=== WHAT IS REQUIRED ===
For the entries below, print exactly the lines between the line holding "- Also expressed" and the line holding "only professionally focused.", inclusive, and nothing else.
Top of RECORDS FOR PROCESSING
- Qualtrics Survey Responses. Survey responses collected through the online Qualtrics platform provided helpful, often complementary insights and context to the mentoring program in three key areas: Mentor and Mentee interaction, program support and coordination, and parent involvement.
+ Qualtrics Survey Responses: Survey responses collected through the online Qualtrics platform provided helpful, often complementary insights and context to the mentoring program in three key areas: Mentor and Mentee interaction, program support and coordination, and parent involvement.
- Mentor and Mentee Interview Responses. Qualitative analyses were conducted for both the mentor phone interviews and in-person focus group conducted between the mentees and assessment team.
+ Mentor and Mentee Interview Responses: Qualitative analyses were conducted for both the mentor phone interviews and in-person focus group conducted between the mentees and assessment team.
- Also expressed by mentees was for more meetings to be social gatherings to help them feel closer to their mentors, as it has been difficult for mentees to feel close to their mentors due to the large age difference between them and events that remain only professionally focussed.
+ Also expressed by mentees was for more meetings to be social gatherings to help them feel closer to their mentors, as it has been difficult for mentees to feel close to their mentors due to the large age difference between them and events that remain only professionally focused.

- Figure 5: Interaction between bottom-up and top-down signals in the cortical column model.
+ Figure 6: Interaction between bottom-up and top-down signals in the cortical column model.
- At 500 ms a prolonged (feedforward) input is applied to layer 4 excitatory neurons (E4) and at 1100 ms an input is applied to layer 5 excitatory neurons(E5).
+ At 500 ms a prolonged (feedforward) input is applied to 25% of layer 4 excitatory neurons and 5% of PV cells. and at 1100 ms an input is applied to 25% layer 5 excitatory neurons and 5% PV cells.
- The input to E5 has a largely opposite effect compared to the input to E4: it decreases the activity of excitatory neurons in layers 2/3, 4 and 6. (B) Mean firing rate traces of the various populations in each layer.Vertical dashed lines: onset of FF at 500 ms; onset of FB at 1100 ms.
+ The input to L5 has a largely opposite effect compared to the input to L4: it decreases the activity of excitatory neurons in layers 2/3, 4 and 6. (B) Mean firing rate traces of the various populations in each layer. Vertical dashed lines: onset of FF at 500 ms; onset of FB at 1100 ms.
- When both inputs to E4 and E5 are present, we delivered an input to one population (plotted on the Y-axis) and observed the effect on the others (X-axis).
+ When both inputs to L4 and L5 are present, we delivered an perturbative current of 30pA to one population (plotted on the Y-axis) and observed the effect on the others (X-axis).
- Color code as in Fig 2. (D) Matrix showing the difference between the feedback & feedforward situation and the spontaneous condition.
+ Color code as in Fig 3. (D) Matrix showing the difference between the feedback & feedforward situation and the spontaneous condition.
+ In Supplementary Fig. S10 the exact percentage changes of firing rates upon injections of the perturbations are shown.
Bottom of RECORDS FOR PROCESSING
=== RESPONSE AREA ===
- Also expressed by mentees was for more meetings to be social gatherings to help them feel closer to their mentors, as it has been difficult for mentees to feel close to their mentors due to the large age difference between them and events that remain only professionally focussed.
+ Also expressed by mentees was for more meetings to be social gatherings to help them feel closer to their mentors, as it has been difficult for mentees to feel close to their mentors due to the large age difference between them and events that remain only professionally focused.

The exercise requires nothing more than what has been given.